**SUPPLIED ENTRIES**.
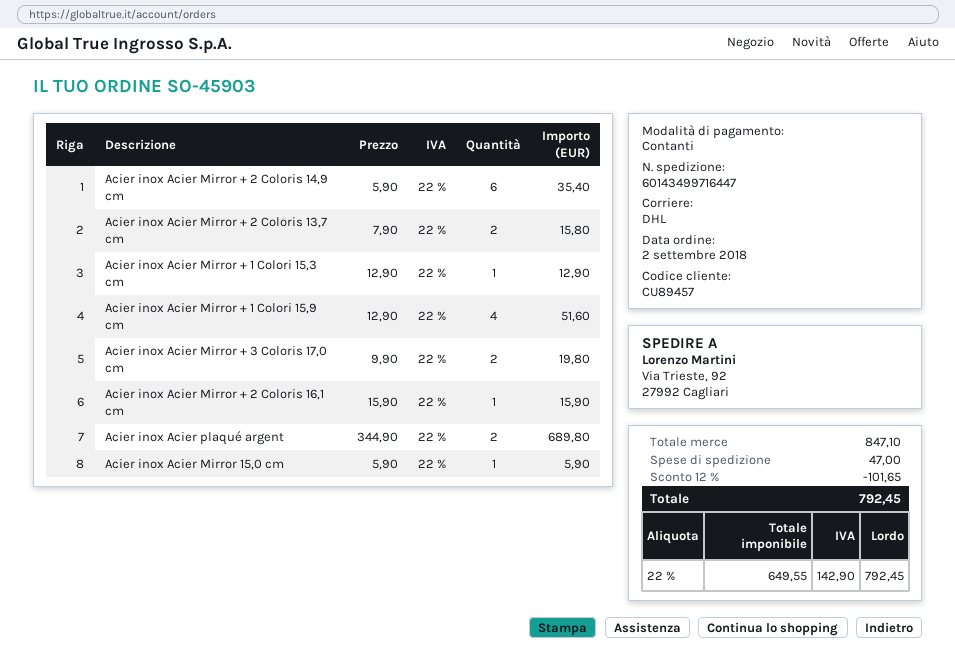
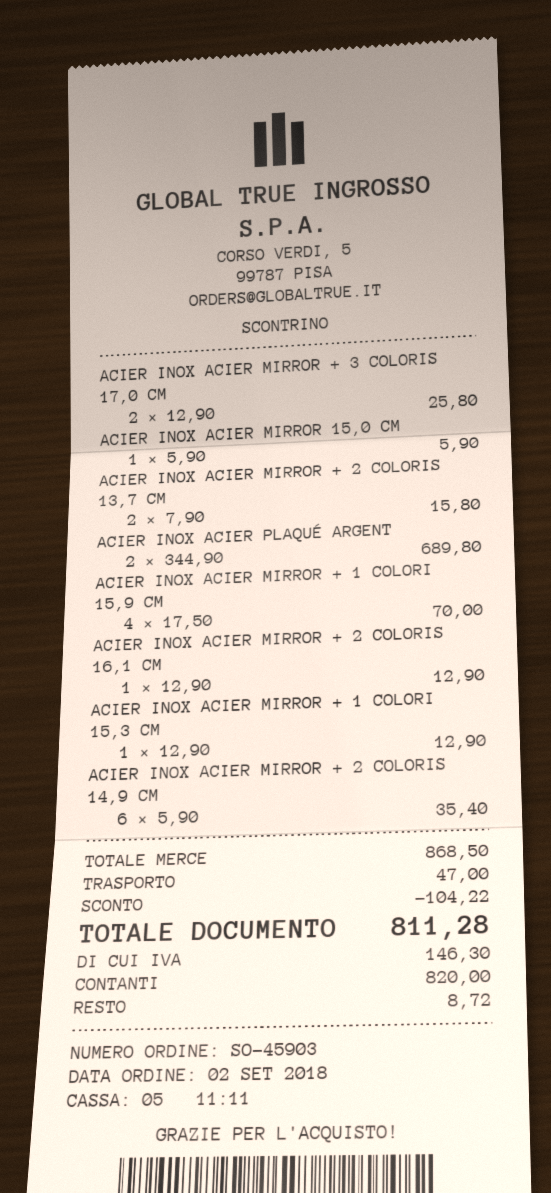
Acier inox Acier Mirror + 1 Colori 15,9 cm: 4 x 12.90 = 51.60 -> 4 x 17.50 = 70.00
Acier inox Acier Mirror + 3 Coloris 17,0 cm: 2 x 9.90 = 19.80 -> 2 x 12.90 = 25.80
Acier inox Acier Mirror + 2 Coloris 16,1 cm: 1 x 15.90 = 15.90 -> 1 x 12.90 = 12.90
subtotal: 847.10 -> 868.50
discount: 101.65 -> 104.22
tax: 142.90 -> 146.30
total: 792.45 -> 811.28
--
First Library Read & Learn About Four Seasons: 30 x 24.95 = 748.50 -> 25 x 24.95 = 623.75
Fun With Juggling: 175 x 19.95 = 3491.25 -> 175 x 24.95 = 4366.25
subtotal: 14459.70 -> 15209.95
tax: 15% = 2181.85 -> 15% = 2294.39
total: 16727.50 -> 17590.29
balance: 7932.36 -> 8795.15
---
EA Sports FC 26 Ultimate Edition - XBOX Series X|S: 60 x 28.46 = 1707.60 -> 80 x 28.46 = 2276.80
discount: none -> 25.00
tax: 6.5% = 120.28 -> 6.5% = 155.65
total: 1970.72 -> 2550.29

**TASK**. Every line with "discount" in it should be copied from the entries.

**YOUR SOLUTION**.
discount: 101.65 -> 104.22
discount: none -> 25.00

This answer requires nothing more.